The report was based on a variety of information and data, and included more than 165 responses received with regards to a questionnaire that sought specific information on IPR protection and enforcement.

According to the survey results, copyright piracy, both online and offline, was seen as a global problem, but it was identified as a particularly serious one in countries such as China, Ukraine, Russia, Thailand, the Philippines and Mexico. In the area of patents, Indonesia, India, Russia and Argentina, were seen to apply unduly restrictive patentability criteria, while in Brazil, the interference of health authorities in the granting of patents in the pharmaceutical sector remains problematic.

More than 50 per cent of respondents noted they were treated differently in some non-EU countries than those countries’ domestic companies. China was particularly highlighted for its forced technology transfer and local working requirement.

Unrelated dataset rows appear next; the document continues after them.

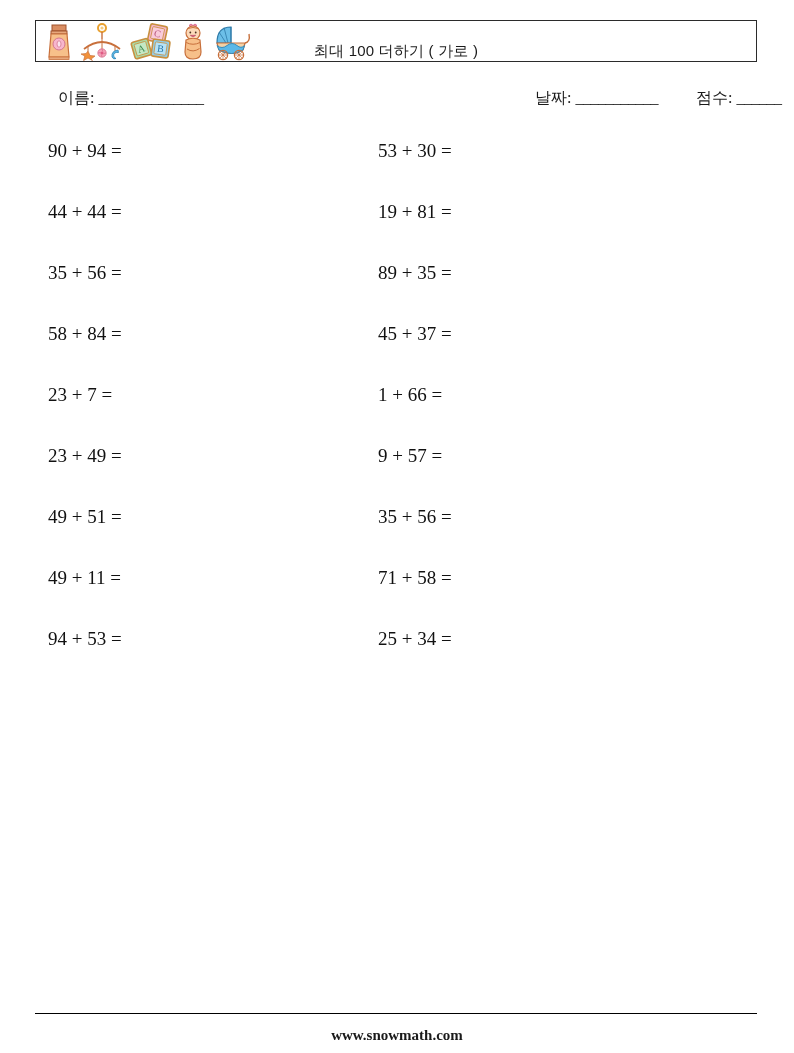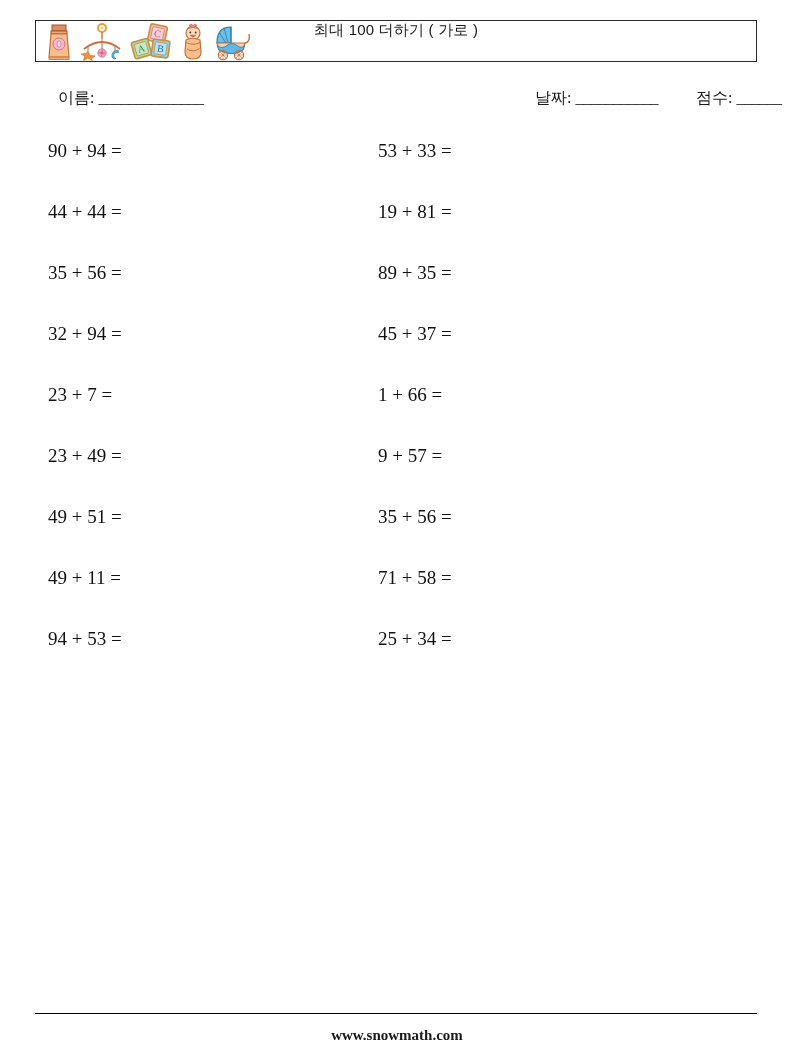"최대 100 더하기 ( 가로" .header-title-wrap { align-items: flex-start -> flex-end }
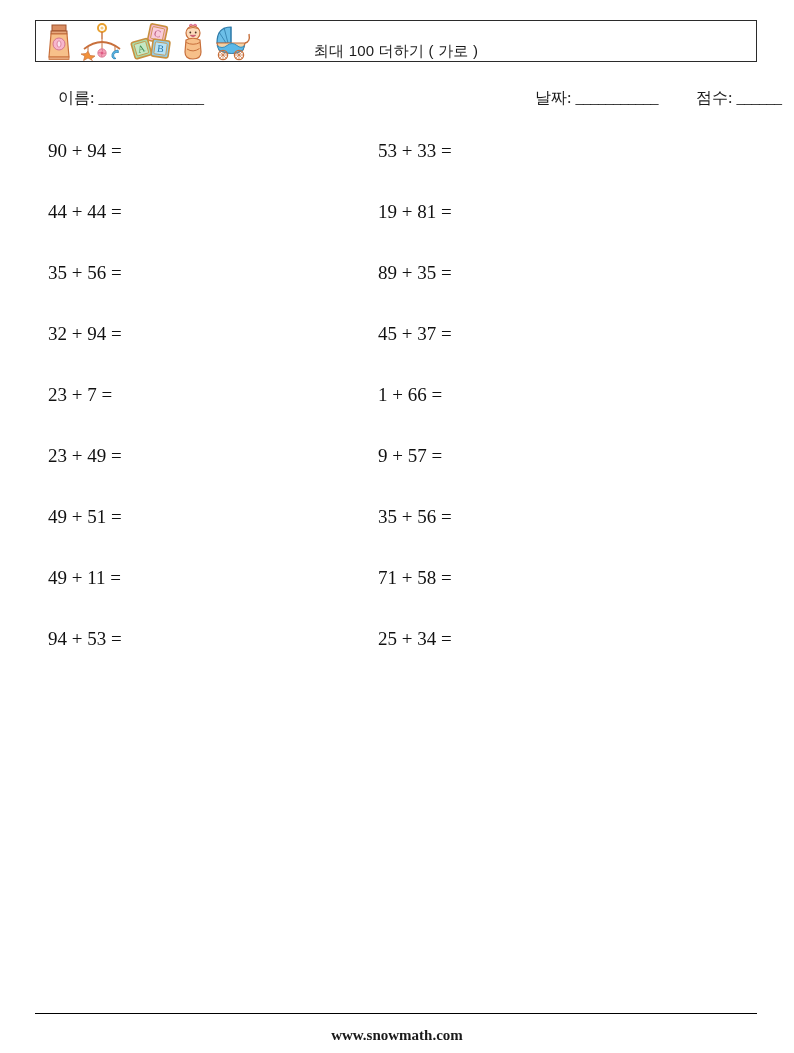"53 + 33 =" span.cell { text: 33 -> 30 }
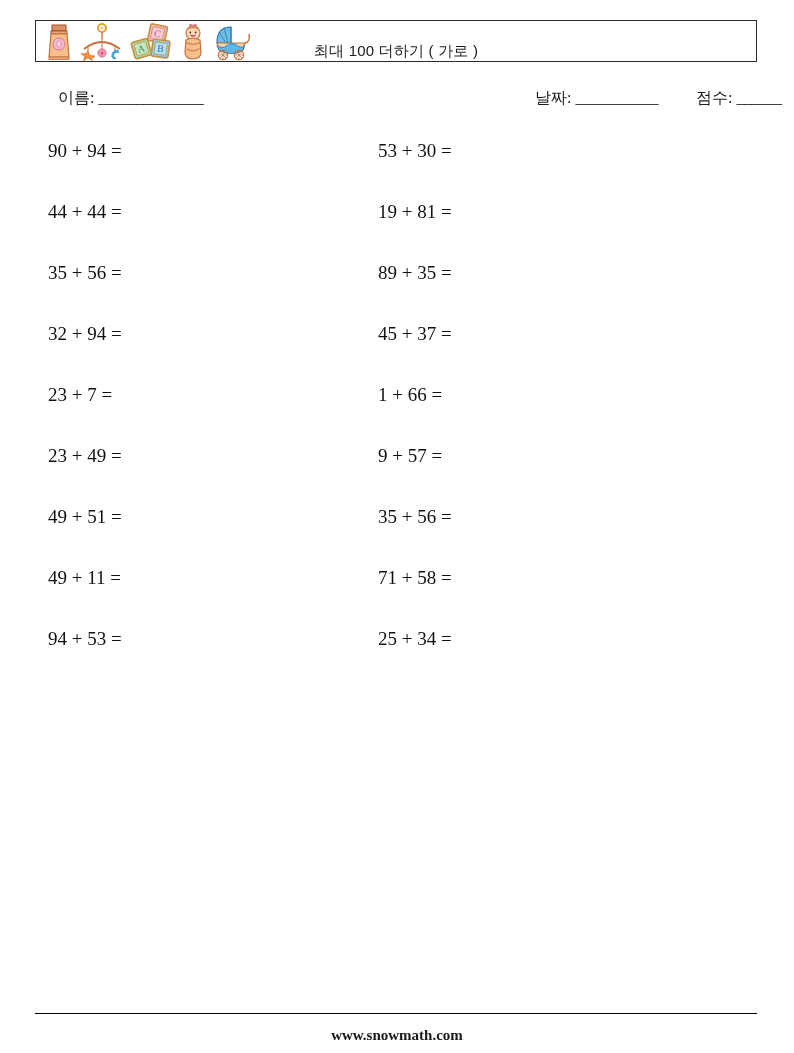"32 + 94 =" span.cell { text: 32 + 94 -> 58 + 84 }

Meanwhile, more than 50 per cent of the respondents considered that the infringement of their IPR resulted in risks regarding the health or safety of customers in the country concerned.

The report, which also included sections on the misuse of free-trade zones and the abuse of EU geographic indications, is hoped to provide rights holders with awareness of potential risks to their IP when engaging in business activities in or with certain third countries and allow them to design business strategies and operations to protect their intellectual property.